Tuesday, 3 June 2008
Questions without Notice
My question is to the Minister for the Environment, Heritage and the Arts. Will the minister outline how the Australian government has taken a new direction in helping Australia meet the challenge of climate change?
I thank the member for Canberra for her question. I can inform the House that the Rudd government has taken a new direction to meet the challenge of climate change, a direction which takes responsibility for Australia’s sustainable future. It is a new direction which comes after 12 years of inaction from a coalition government that refused to take responsibility for Australia’s future and, even more clearly—after 12 months of setting out on this side of the House—it is a comprehensive plan to tackle climate change. This government is delivering on its commitments.
Let us be clear: Australia is extremely vulnerable to climate change impacts. Some members may have seen a recent edition of the respected journal Nature which reported the increasing impact that climate change will have on our environment, on the biophysical limits of the environment that we all have to live within. Just this morning we read that houses on the coast at Taree, in New South Wales, are facing mounting coastal erosion pressures. These climate change impacts are real. They affect us, they affect our environment and they affect our economy.
At the last election Australians were offered two distinct approaches for the future. In the international arena we had a choice between refusing to ratify the Kyoto protocol, thus being a spoiler in international climate change negotiations, and ratifying the protocol, which was the first official act of the Rudd Labor government. This gave Australians a seat at the negotiating table where we now, through Minister Wong and other ministers, play a significant role. We had a choice between a Prime Minister who previously said a five-degree increase in temperatures would be ‘uncomfortable for some’ and the Rudd Labor government, which accepts the science, listens to the experts and acts accordingly.
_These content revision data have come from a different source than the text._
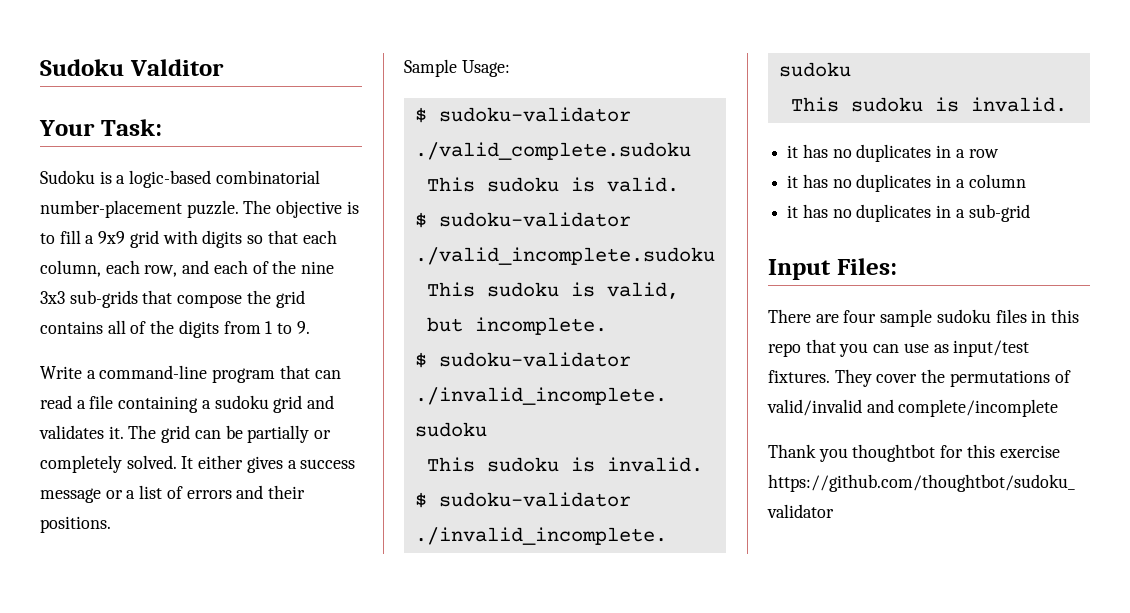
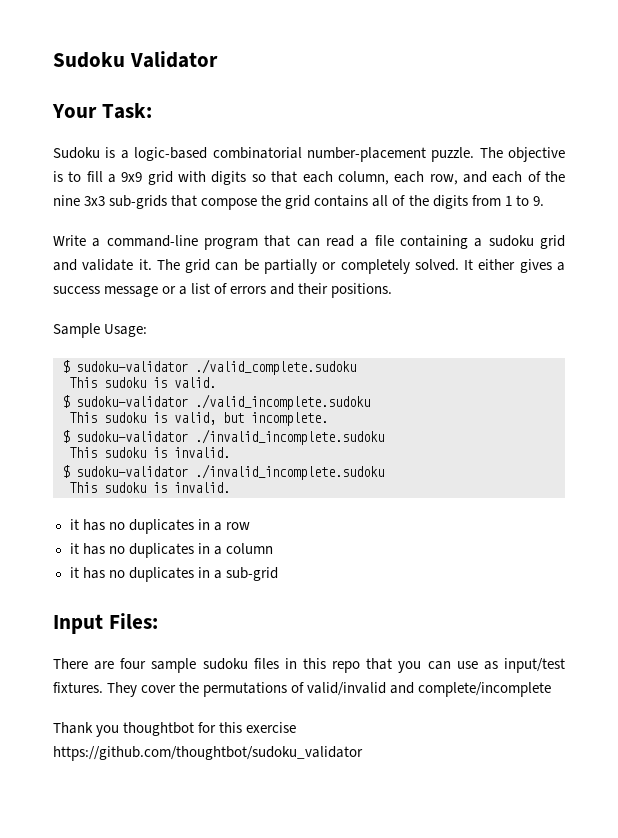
- Sudoku Valditor
+ Sudoku Validator
- Write a command-line program that can read a file containing a sudoku grid and validates it.
+ Write a command-line program that can read a file containing a sudoku grid and validate it.

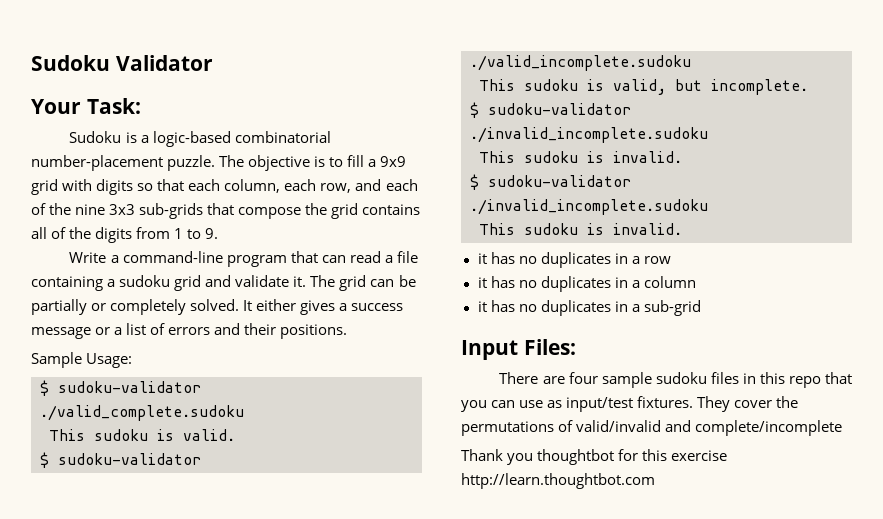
- Thank you thoughtbot for this exercise https://github.com/thoughtbot/sudoku_validator
+ Thank you thoughtbot for this exercise http://learn.thoughtbot.com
Australians chose between a Liberal Party with no target to reduce greenhouse gas emissions and the Rudd Labor government, which is committed to the target of 60 per cent of 2000 levels by 2050. On emissions trading, the Liberal Party’s predawn conversion was a scheme that the previous Prime Minister spent years blocking and then grudgingly accepted and which would have started in 2012. Under the Rudd Labor government Australians will be implementing in 2010 a scheme that we should have had years ago. Whilst they were talking down the science they were talking up the nukes, with Mr Howard’s nuclear power crusade and a commitment to repeal nuclear legislation and bring nuclear reactors to a suburb near you.
If you want to have a clear understanding of where the previous government were on these issues, look at where they put their money instead of their mouth—they spent as much on taxpayer funded political advertising as they actually delivered on climate change. If the coalition had been returned to power, we would not be standing here talking about $1 billion to help households and communities tackle climate change, about low-interest green loans—
about rebates for energy-saving insulation or about accelerating energy efficiency. Instead, we have had scaremongering from the Leader of the Opposition and symbolism from the member for Flinders, who in June last year presented two Wollemi pine trees to the King of Sweden—a gift that was described by the former government as ‘a symbolic gesture of action being taken to tackle climate change’. Wollemi pines become fig leaves when you examine the former government’s attitude and delivery on climate change.
Australia now has a government that is taking a new direction, taking responsibility for tackling climate change, taking responsibility for sound economic management and taking responsibility for ensuring that Australians have a sustainable future.
Mr Speaker, I ask that the minister table the statement from which he was reading word for word, including any evidence about the destruction of the solar sector.